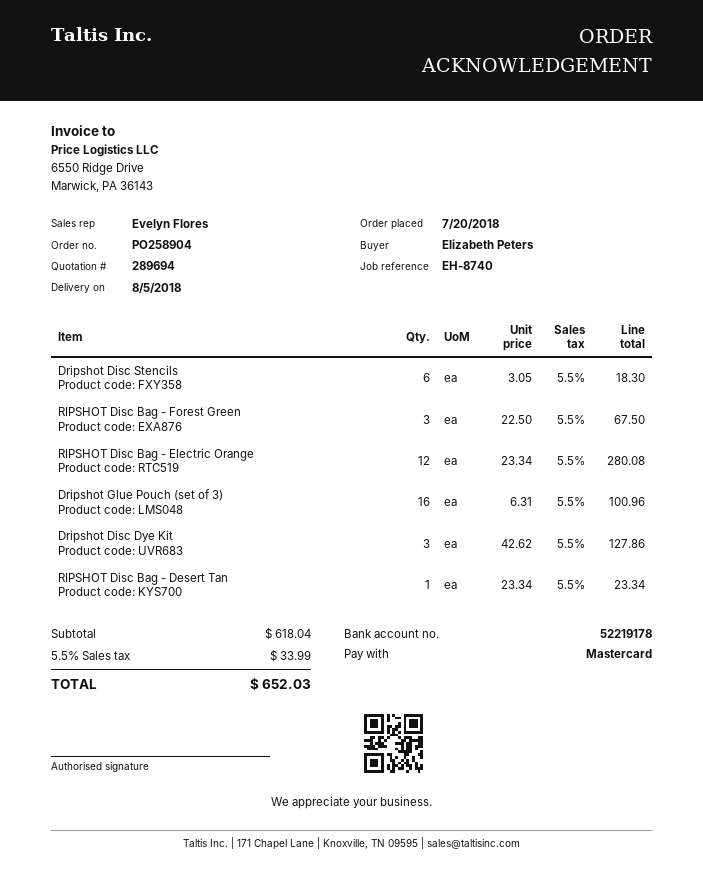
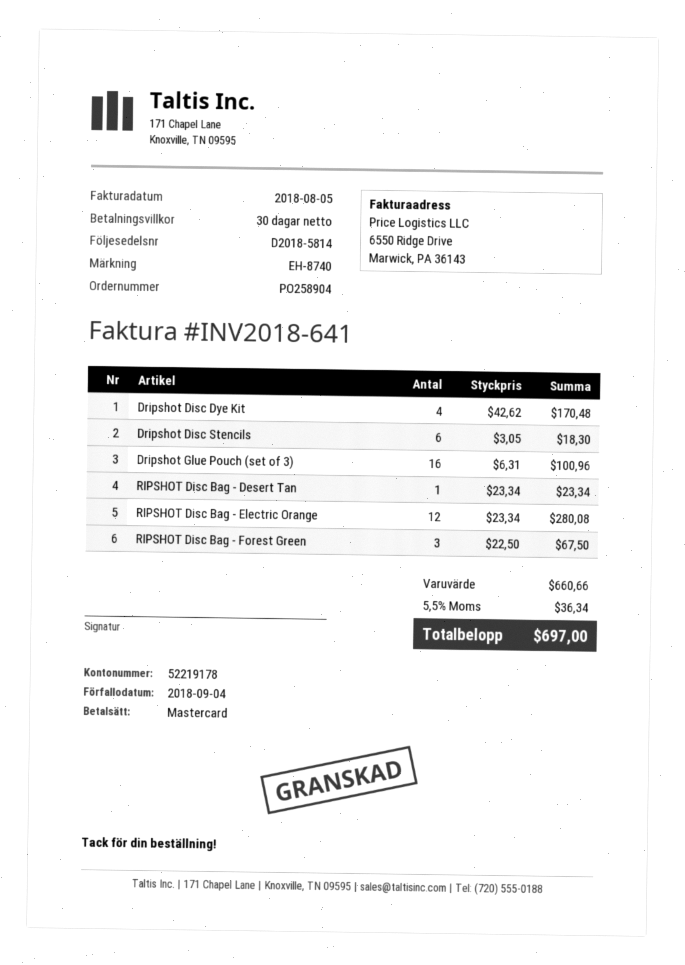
Dripshot Disc Dye Kit: 3 x 42.62 = 127.86 -> 4 x 42.62 = 170.48
subtotal: 618.04 -> 660.66
tax: 5.5% = 33.99 -> 5.5% = 36.34
total: 652.03 -> 697.00

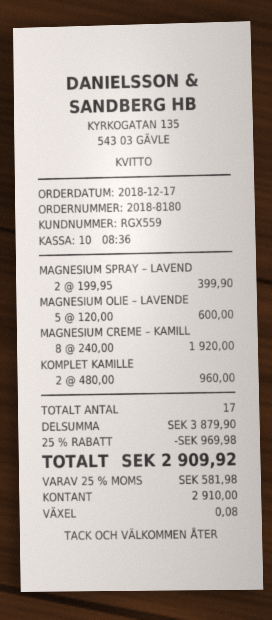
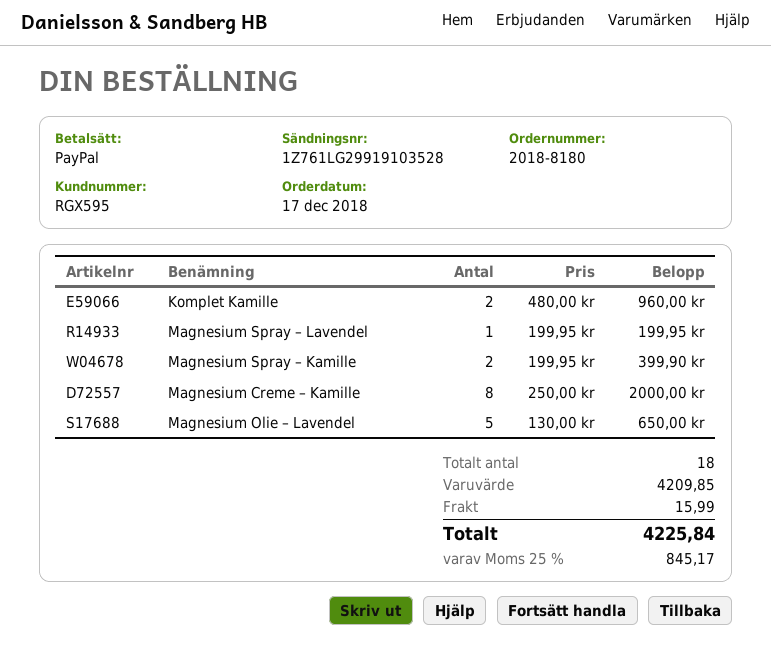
customer number: RGX559 -> RGX595
payment method: cash -> PayPal
MAGNESIUM SPRAY – LAVEND: 2 x 199.95 = 399.90 -> 1 x 199.95 = 199.95
MAGNESIUM OLIE – LAVENDE: 5 x 120.00 = 600.00 -> 5 x 130.00 = 650.00
MAGNESIUM CREME – KAMILL: 8 x 240.00 = 1920.00 -> 8 x 250.00 = 2000.00
Magnesium Spray – Kamille: none -> 2 x 199.95 = 399.90
total quantity: 17 -> 18
subtotal: 3879.90 -> 4209.85
discount: 25% = 969.98 -> none
shipping: none -> 15.99
tax: 25% = 581.98 -> 25% = 845.17
total: 2909.92 -> 4225.84

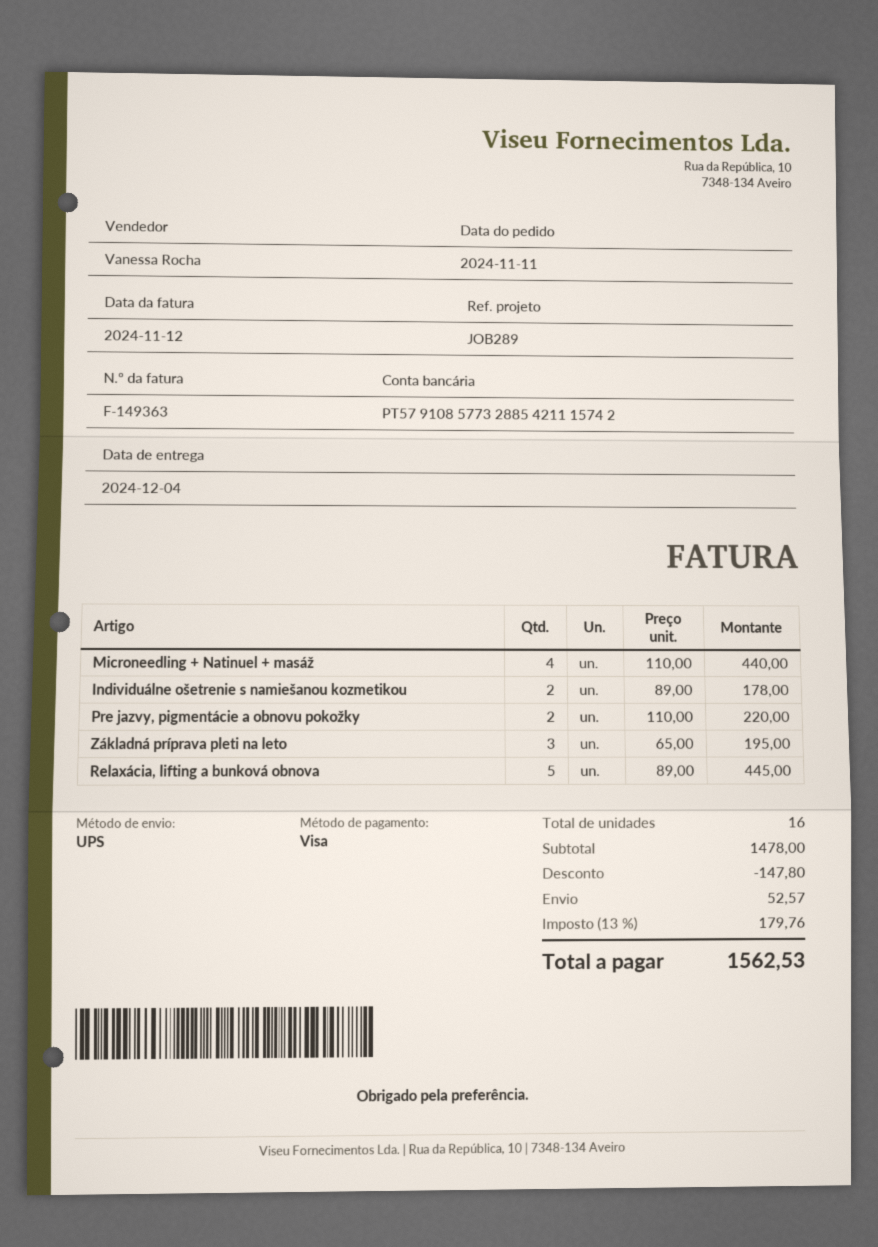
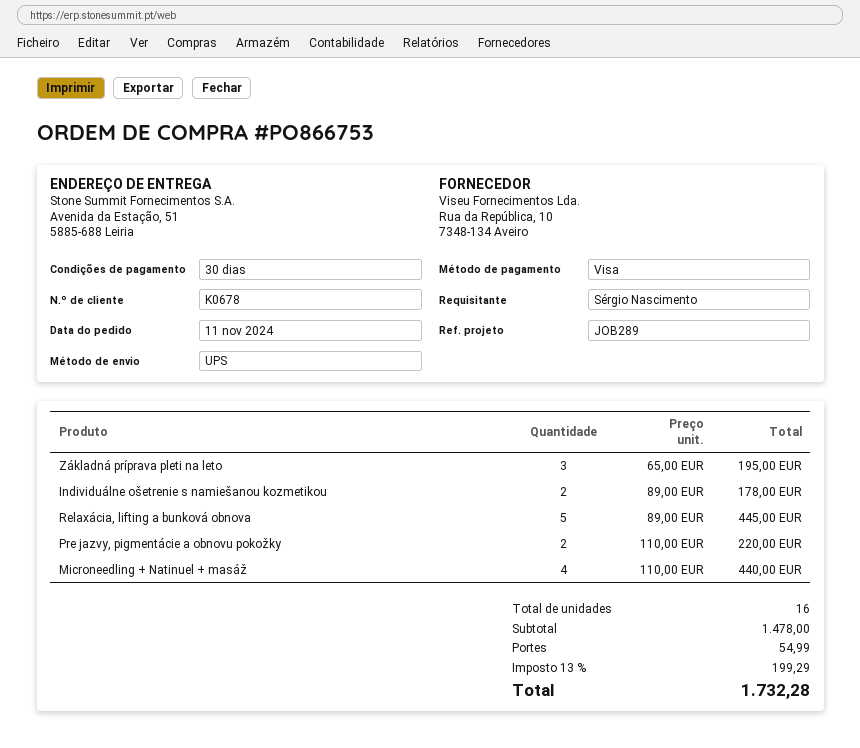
discount: 147.80 -> none
shipping: 52.57 -> 54.99
tax: 13% = 179.76 -> 13% = 199.29
total: 1562.53 -> 1732.28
******************************
Activity: Starting at the line that holds "Magnesium Spray – Kamille: none", print each line through the last one of the entries above, exactly and with both ends included; no pictures.

Result for this task:
Magnesium Spray – Kamille: none -> 2 x 199.95 = 399.90
total quantity: 17 -> 18
subtotal: 3879.90 -> 4209.85
discount: 25% = 969.98 -> none
shipping: none -> 15.99
tax: 25% = 581.98 -> 25% = 845.17
total: 2909.92 -> 4225.84

discount: 147.80 -> none
shipping: 52.57 -> 54.99
tax: 13% = 179.76 -> 13% = 199.29
total: 1562.53 -> 1732.28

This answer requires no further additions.